> [YOUR ASSIGNMENT]: Without the images, set down each entry exactly.

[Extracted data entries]

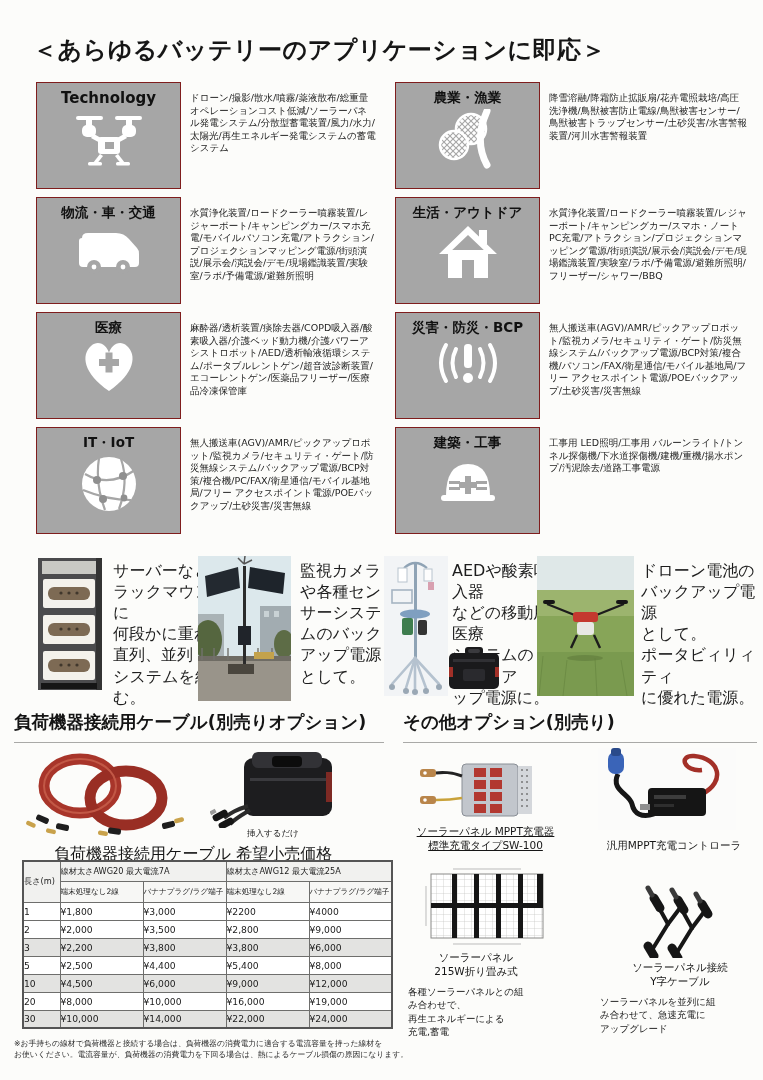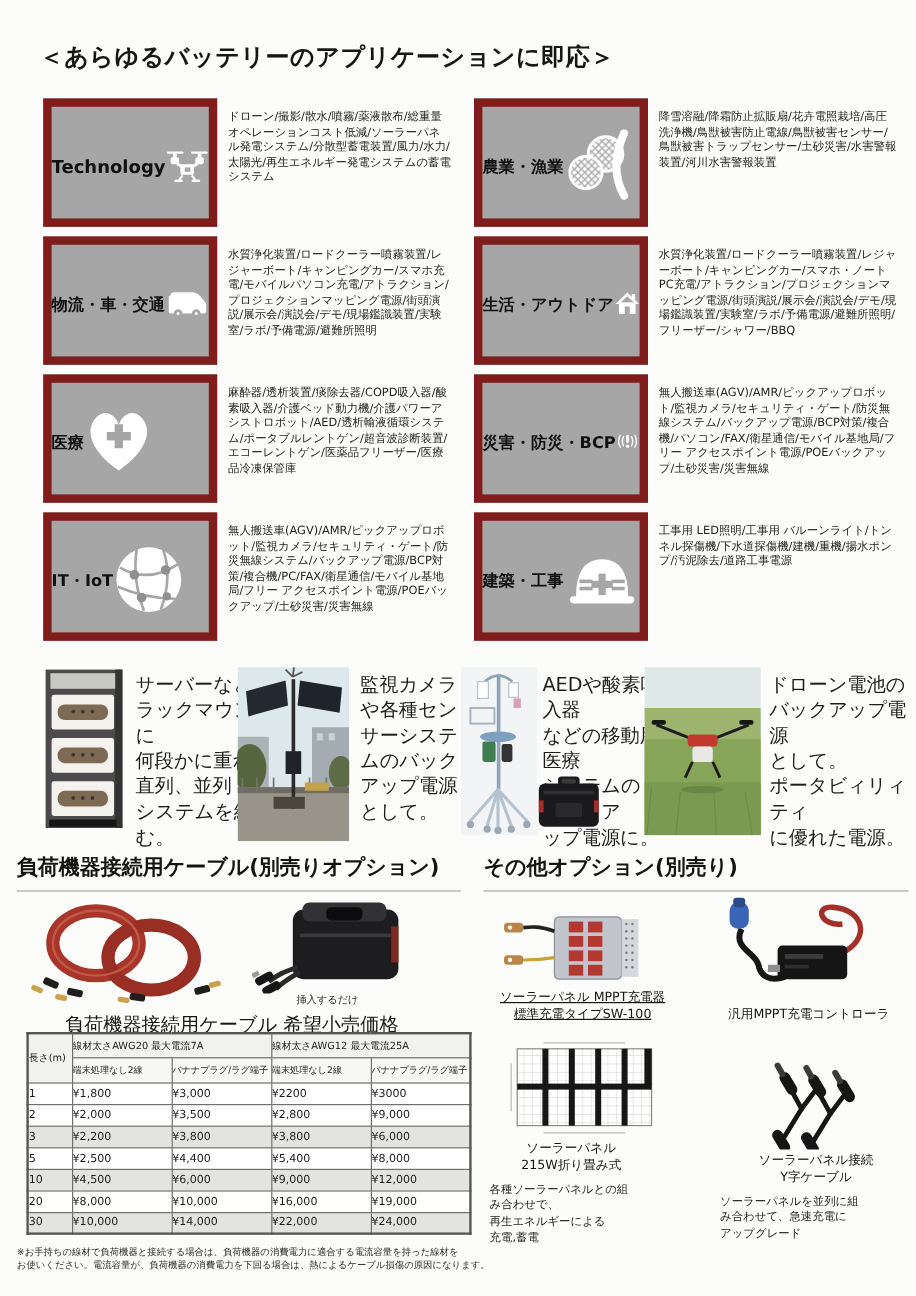--- a/index.html
+++ b/index.html
@@ -10,7 +10,7 @@
   }
   .page { position:relative; width:763px; height:1080px; background:#fcfcfa; overflow:hidden; }
 
-  .page-title { position:absolute; left:33px; top:34px; font-size:20px; font-weight:bold; letter-spacing:0.5px; color:#161616; }
+  .page-title { position:absolute; left:33px; top:34px; font-size:24px; font-weight:bold; letter-spacing:0.5px; color:#161616; }
 
   
   .grid { position:absolute; left:36px; top:82px; display:grid; grid-template-columns:340px 352px; column-gap:19px; grid-auto-rows:115px; }

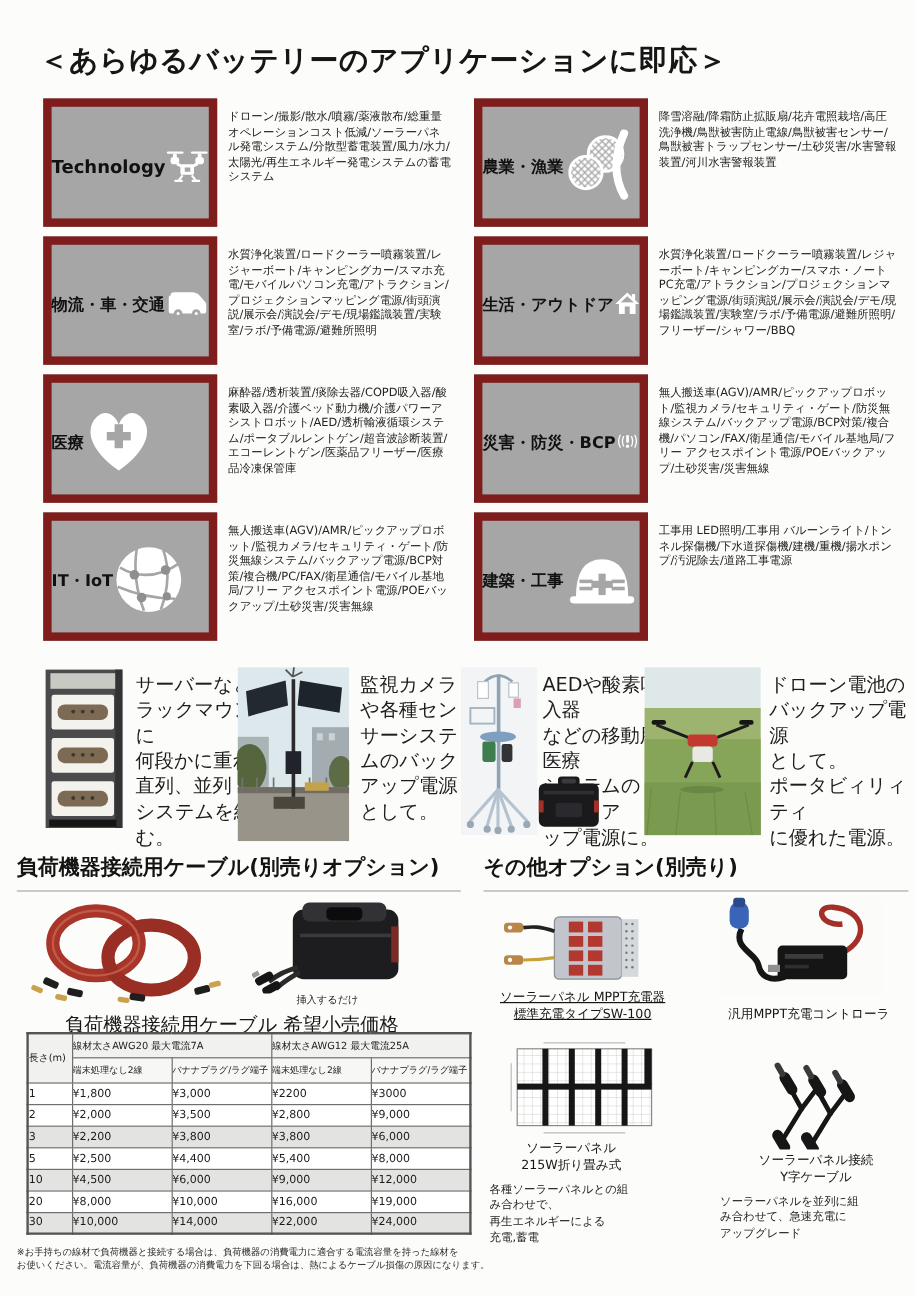--- a/index.html
+++ b/index.html
@@ -15,7 +15,7 @@
   
   .grid { position:absolute; left:36px; top:82px; display:grid; grid-template-columns:340px 352px; column-gap:19px; grid-auto-rows:115px; }
   .cat { display:flex; align-items:flex-start; }
-  .tile { width:145px; height:107px; background:#a6a6a6; border:7px solid #7f1d1d; display:flex; flex-direction:row; align-items:center; flex:0 0 145px; }
+  .tile { width:145px; height:107px; background:#a6a6a6; border:1px solid #7f1d1d; display:flex; flex-direction:column; align-items:center; flex:0 0 145px; }
   .tile-title { font-size:13.5px; font-weight:bold; color:#111; margin-top:7px; line-height:1.1; white-space:nowrap; }
   .tile-title.en { font-size:15px; }
   .tile svg { margin-top:4px; }

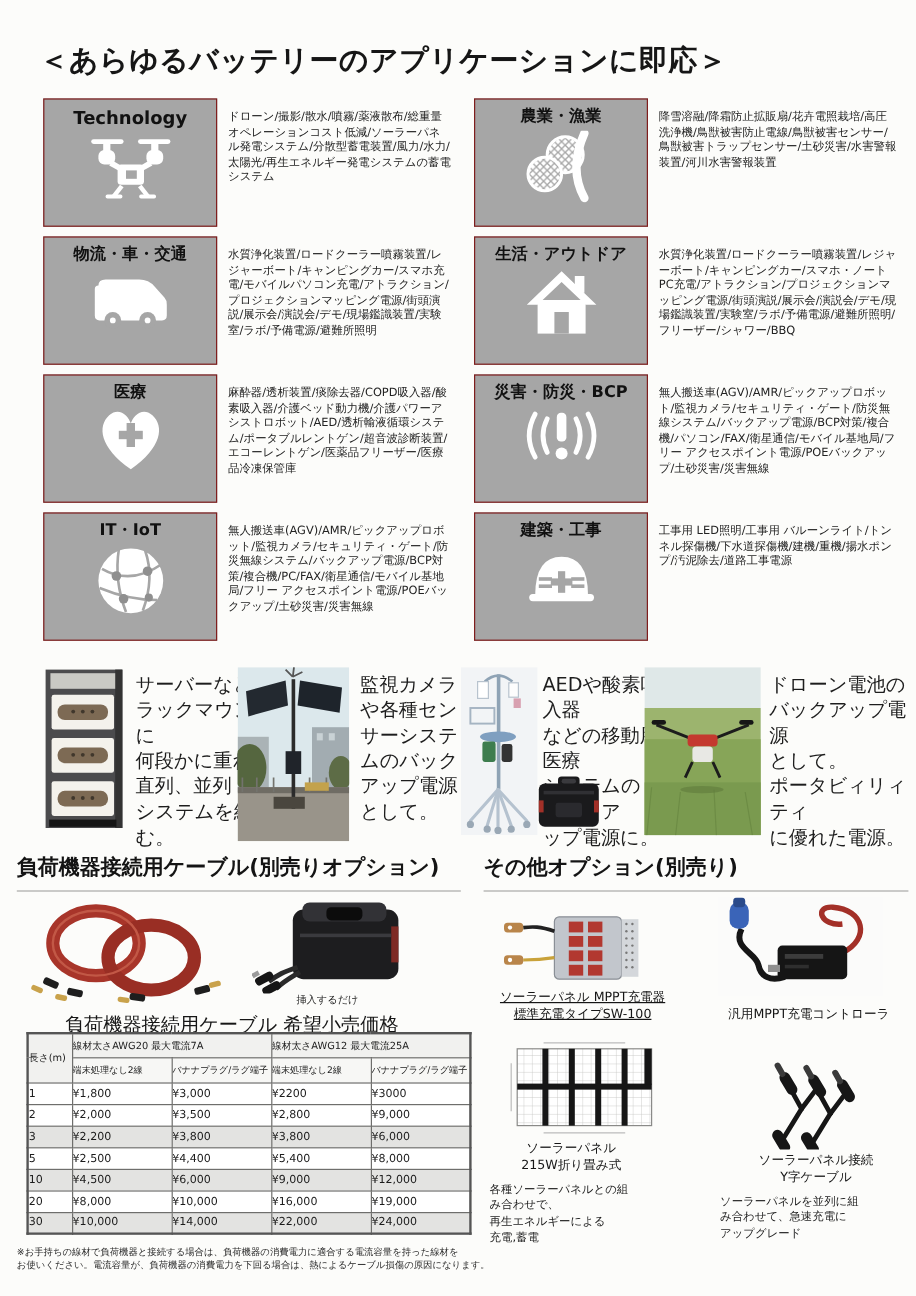--- a/index.html
+++ b/index.html
@@ -385,7 +385,7 @@
       <td class="val">¥1,800</td>
       <td class="val">¥3,000</td>
       <td class="val">¥2200</td>
-      <td class="val">¥3000</td>
+      <td class="val">¥4000</td>
     </tr>
     <tr>
       <td class="len">2</td>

> [ANSWER BOX]:
--- a/index.html
+++ b/index.html
@@ -10,7 +10,7 @@
   }
   .page { position:relative; width:763px; height:1080px; background:#fcfcfa; overflow:hidden; }
 
-  .page-title { position:absolute; left:33px; top:34px; font-size:20px; font-weight:bold; letter-spacing:0.5px; color:#161616; }
+  .page-title { position:absolute; left:33px; top:34px; font-size:24px; font-weight:bold; letter-spacing:0.5px; color:#161616; }
 
   
   .grid { position:absolute; left:36px; top:82px; display:grid; grid-template-columns:340px 352px; column-gap:19px; grid-auto-rows:115px; }

--- a/index.html
+++ b/index.html
@@ -15,7 +15,7 @@
   
   .grid { position:absolute; left:36px; top:82px; display:grid; grid-template-columns:340px 352px; column-gap:19px; grid-auto-rows:115px; }
   .cat { display:flex; align-items:flex-start; }
-  .tile { width:145px; height:107px; background:#a6a6a6; border:7px solid #7f1d1d; display:flex; flex-direction:row; align-items:center; flex:0 0 145px; }
+  .tile { width:145px; height:107px; background:#a6a6a6; border:1px solid #7f1d1d; display:flex; flex-direction:column; align-items:center; flex:0 0 145px; }
   .tile-title { font-size:13.5px; font-weight:bold; color:#111; margin-top:7px; line-height:1.1; white-space:nowrap; }
   .tile-title.en { font-size:15px; }
   .tile svg { margin-top:4px; }

--- a/index.html
+++ b/index.html
@@ -385,7 +385,7 @@
       <td class="val">¥1,800</td>
       <td class="val">¥3,000</td>
       <td class="val">¥2200</td>
-      <td class="val">¥3000</td>
+      <td class="val">¥4000</td>
     </tr>
     <tr>
       <td class="len">2</td>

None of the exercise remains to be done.